Juremir Machado da
Silva
Todo ano, na Semana Santa, eu sou
invadido por uma onde de nostalgia que em desconcerta. Volto
a Palomas na imaginação para soltar pandorga*. Eram dias deliciosamente
estranhos: na Sexta-Feira Santa ficava mais proibido do que nunca dizer
palavrão. Qualquer briga era pecado. Como era difícil para sete irmãos passarem
um dia inteiro sem se engalfinhar um pouquinho. Sábado de aleluia era uma
zoeira infernal. Domingo de Páscoa era doce, muito doce, um sonho. Era a única
época do ano em que comíamos peixe.
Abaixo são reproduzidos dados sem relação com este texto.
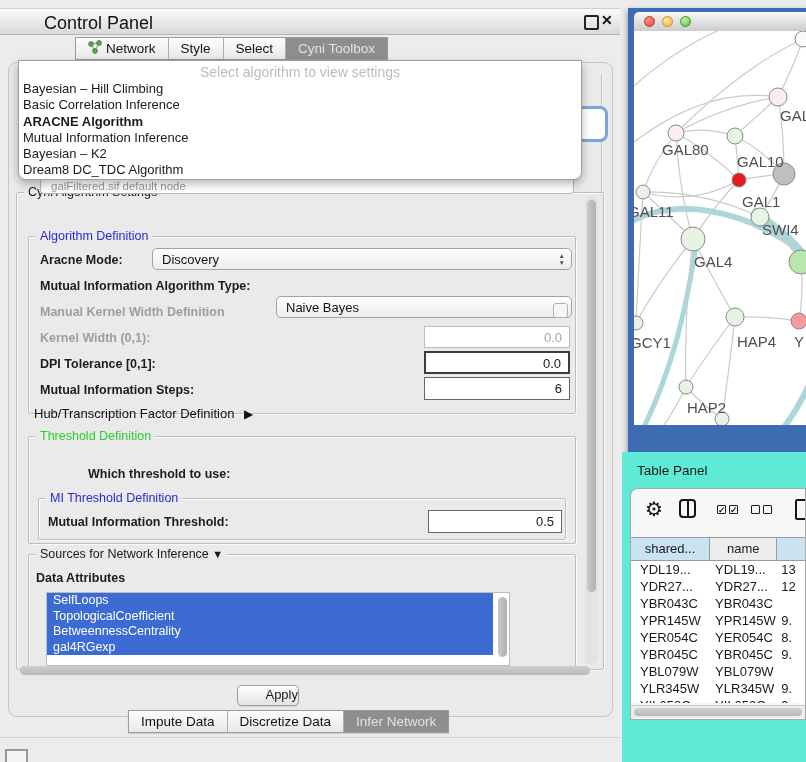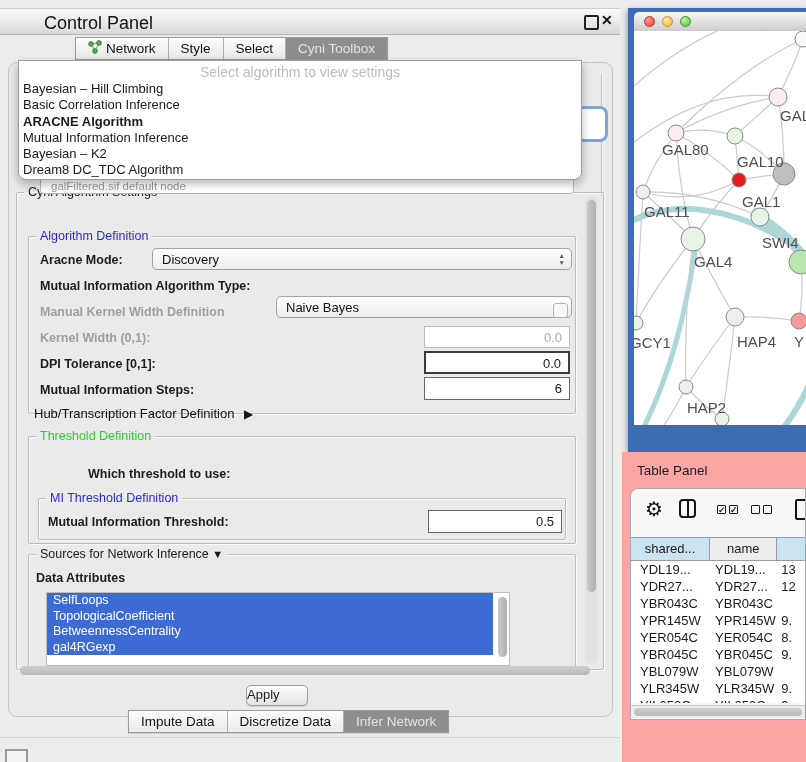--- a/index.html
+++ b/index.html
@@ -336,7 +336,7 @@
       <span class="nlabel" style="left:28px;top:110px;">GAL80</span>
       <span class="nlabel" style="left:103px;top:122px;">GAL10</span>
       <span class="nlabel" style="left:108px;top:162px;">GAL1</span>
-      <span class="nlabel" style="left:-6px;top:172px;padding-left:16px;">GAL11</span>
+      <span class="nlabel" style="left:-6px;top:172px;">GAL11</span>
       <span class="nlabel" style="left:128px;top:203px;">SWI4</span>
       <span class="nlabel" style="left:60px;top:222px;">GAL4</span>
       <span class="nlabel" style="left:-4px;top:303px;">GCY1</span>

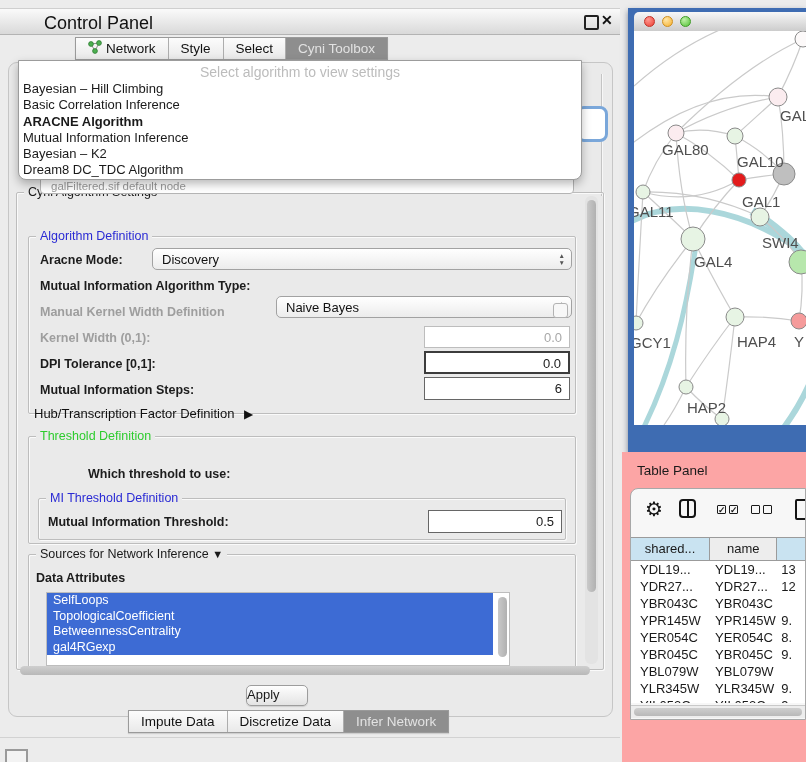--- a/index.html
+++ b/index.html
@@ -337,7 +337,7 @@
       <span class="nlabel" style="left:103px;top:122px;">GAL10</span>
       <span class="nlabel" style="left:108px;top:162px;">GAL1</span>
       <span class="nlabel" style="left:-6px;top:172px;">GAL11</span>
-      <span class="nlabel" style="left:128px;top:203px;">SWI4</span>
+      <span class="nlabel" style="left:128px;top:190px;">SWI4</span>
       <span class="nlabel" style="left:60px;top:222px;">GAL4</span>
       <span class="nlabel" style="left:-4px;top:303px;">GCY1</span>
       <span class="nlabel" style="left:103px;top:302px;">HAP4</span>

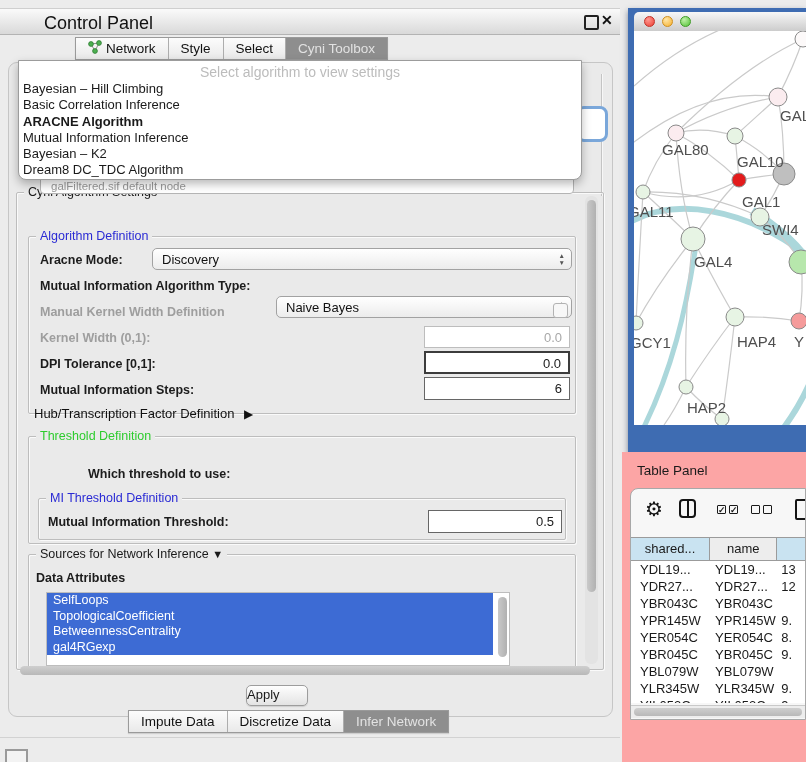--- a/index.html
+++ b/index.html
@@ -107,7 +107,7 @@
   .n-white{fill:var(--node_white);}
 
   
-  #tp-region{left:622px;top:452px;width:184px;height:310px;background:#fca5a5;}
+  #tp-region{left:622px;top:452px;width:184px;height:310px;background:#5eead4;}
   #tp-title{left:15px;top:11px;font-size:13.5px;color:#1a1a1a;}
   #tp-box{left:8px;top:36px;width:176px;height:232px;background:#f7f7f7;
     border:1px solid #a8a8a8;border-radius:8px 0 0 0;overflow:hidden;box-sizing:border-box;}

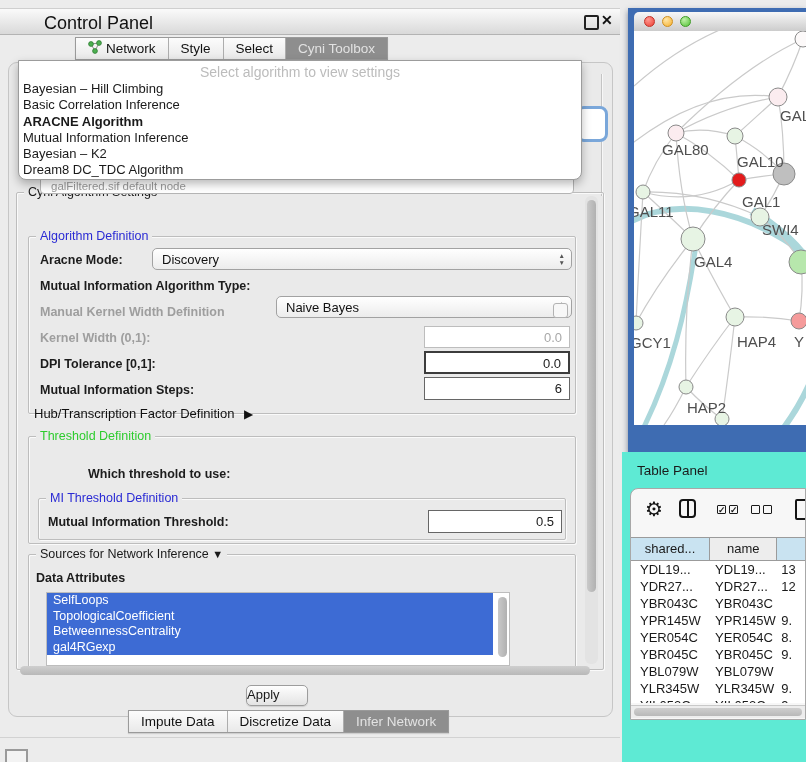--- a/index.html
+++ b/index.html
@@ -81,7 +81,7 @@
   .hthumb{background:linear-gradient(#cfcfcf,#b8b8b8);border-radius:5px;}
 
   .btn{border:1px solid #9d9d9d;border-radius:5px;background:linear-gradient(#fefefe,#e3e3e3);
-    font-size:13px;text-align:left;line-height:18px;box-shadow:0 1px 1px rgba(0,0,0,.12);margin-left:9px;}
+    font-size:13px;text-align:right;line-height:18px;box-shadow:0 1px 1px rgba(0,0,0,.12);}
 
   
   #netwin{left:628px;top:8px;width:178px;height:444px;background:var(--window_frame_blue);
Não se fazia jejum. Mas quase. A sexta era
muito sagrada. Tudo devia ser comedido. Nada mais marcante, porém, do que as
pandorgas colorindo o céu tão azul.
O maior castigo era chover na Semana
Santa. Ou não ter vento. As pandorgas existiam em dois formatos: bombas
(redondas) e marimbos (retangulares). Nunca aprendi a fazer uma que levantasse.
Chorava de raiva ao vê-las se espatifar no chão. As colas (rabos) eram de
lençol velho. Os gomos, de papel encerado. Eu amava vermelho e amarelo.
Poderoso era quem conseguia centenas de metros de barbante. Depois de certa
metragem, porém, fazia “barriga”, salvo com ventos muito bons. O grande medo
era que guris malvados colocassem gilete no rabo da suas pandorgas para
derrubar as dos mais vulneráveis como eu.
Nunca esqueci de um tempo difícil
vivido por meu pai. Faltava dinheiro. Não havia como comprar papel e barbante
para sete pandorgas. Seria uma Semana Santa de tristeza. Meu pai sumiu no meio
da tarde da quinta. Era possível sentir sua ausência como o vento assobiando.
Chorei.
Tenho certeza de que já contei isso.
É que sinto vontade de chorar a cada ano quando me lembro disso. Sou piegas.
Quando meu pai retornou, trazia quatro bombas e três marimbos enormes. Havia
formatos de gênero: bombas para meninas, marimbos para meninos. Admiramos nosso
pai como um verdadeiro herói naquele dia. Via felicidade nos olhos dele quando
saltamos sobre as pandorgas. Havia um ar de menino no seu rosto já enrugado.
Ele só conseguia advertir:
‒ Cuidado para não rasgar... Cuidado
para não rasgar...
Tempos depois, soube que meu pai
havia comprado fiado as sete pandorgas. Na época, comprar fiado, necessidade da
qual quase ninguém escapava, tinha sempre algo de humilhante. Custar para pagar
era considerado vergonhoso. Comprar pandorgas a prazo era um luxo criticável,
quase uma irresponsabilidade. Eu, que era preguiçoso e só pensava em ler e
jogar de bola a baralho, tive vontade de trabalhar para ajudar meu pai a saldar
a sua dívida. Senti mais orgulho dele do que jamais. Não sabia explicar muito
bem o que sentia. Compreendia intuitivamente que ele havia se exposto pela
nossa alegria de crianças. Quando penso em meu pai, o cabo Vito, penso em pandorgas.
Ele nos ensinou honestidade,
solidariedade e generosidade. Não é pouca coisa. Era um homem simples, produto
do seu tempo. Quando vejo uma pandorga dançando nos céus do Rio Grande do Sul,
nessas viagens que faço por aí palestrando, uma alegria toma conta de mim.
‒ É a alma do meu pai – digo para mim
mesmo.
*Denomina-se Pipa em quase todo Brasil.